Nice looking little fella


----------



## Derrel (Apr 27, 2017)

A good composition, with a good positioning of the bird within the jumbkle of twigs and stems that the bird was foiund in. My only niggle would be the watermark, which hurts the impact of your photo to a fairly high degree.


----------



## Inklingforsake (Apr 27, 2017)

Derrel said:


> A good composition, with a good positioning of the bird within the jumbkle of twigs and stems that the bird was foiund in. My only niggle would be the watermark, which hurts the impact of your photo to a fairly high degree.



Thank you, Derrel! I didn't give the watermark much thought at all... not even sure why I put it there! Now after you said it, it suddenly looks like it doesn't belong in the photo at all! 

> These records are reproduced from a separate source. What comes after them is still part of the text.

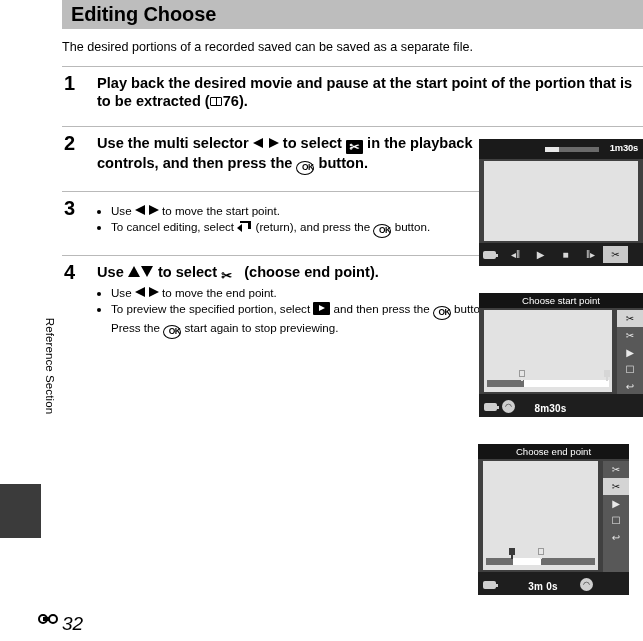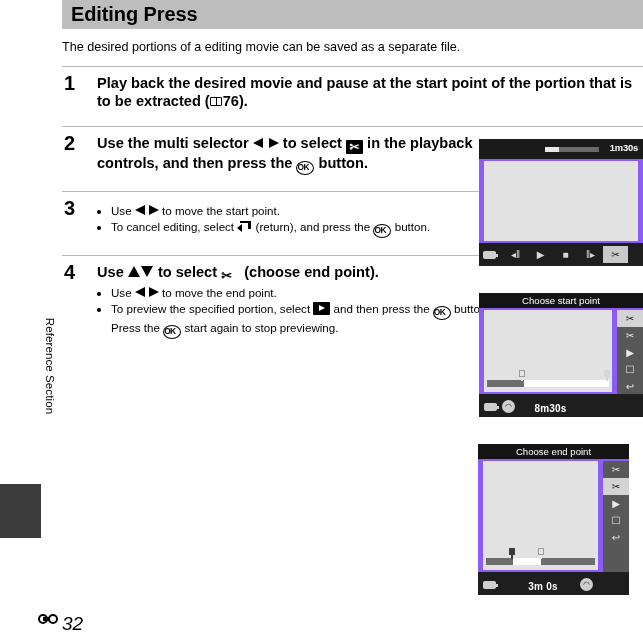"Editing Press" h1 { text: Press -> Choose }
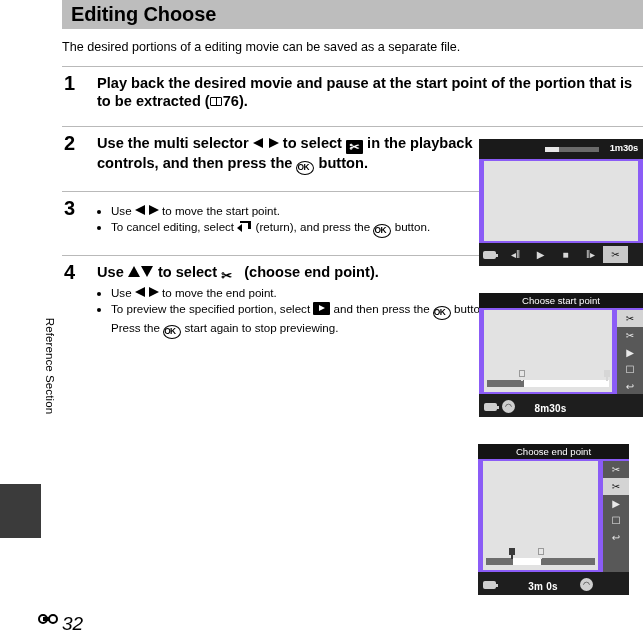"The desired portions of a" div.intro { text: editing movie -> recorded saved }
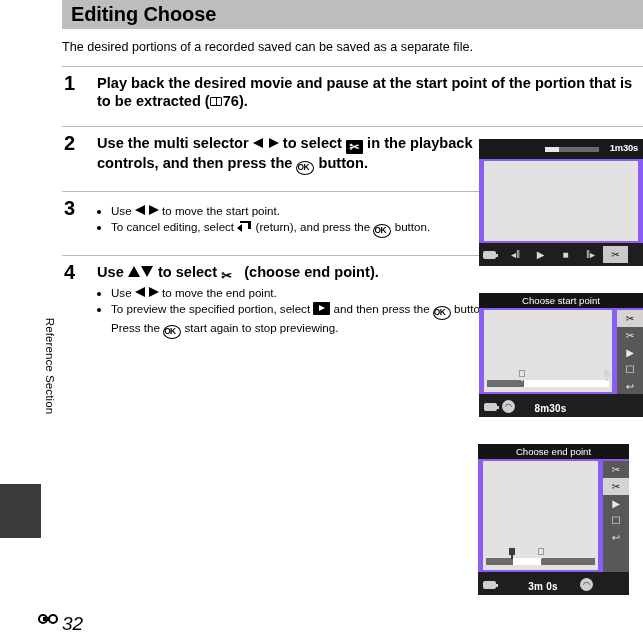"1m30s" .shot { background: #8b5cf6 -> #404040 }
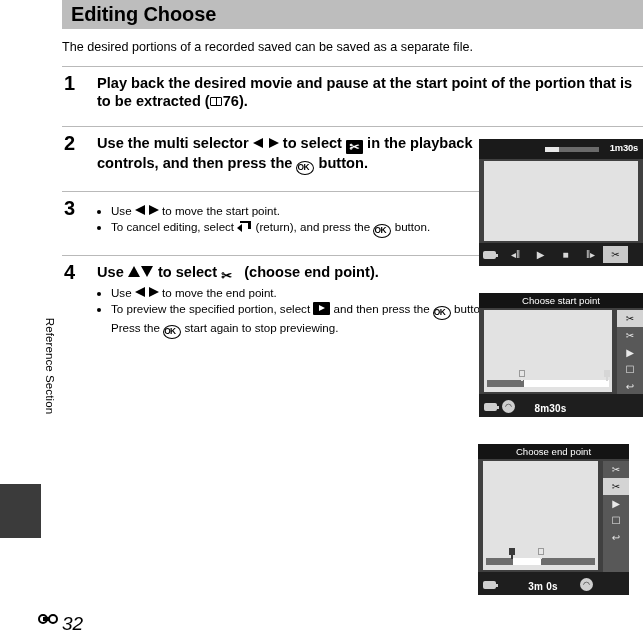"OK" .g-ok { text-align: left -> right }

Removed! View attachment 138935


----------



## Inklingforsake (Apr 27, 2017)

Inklingforsake said:


> Derrel said:
> 
> 
> > A good composition, with a good positioning of the bird within the jumbkle of twigs and stems that the bird was foiund in. My only niggle would be the watermark, which hurts the impact of your photo to a fairly high degree.
> ...



Attached the wrong picture


----------



## Derrel (Apr 27, 2017)

Seee==without that watermark, this one has more impact!!!!


----------



## Inklingforsake (May 19, 2017)

Hehe yes! Thank you, Derrel!


Sent from my iPhone using ThePhotoForum.com mobile app


----------



## ZombiesniperJr (May 19, 2017)

Nice shot of a white throated sparrow


----------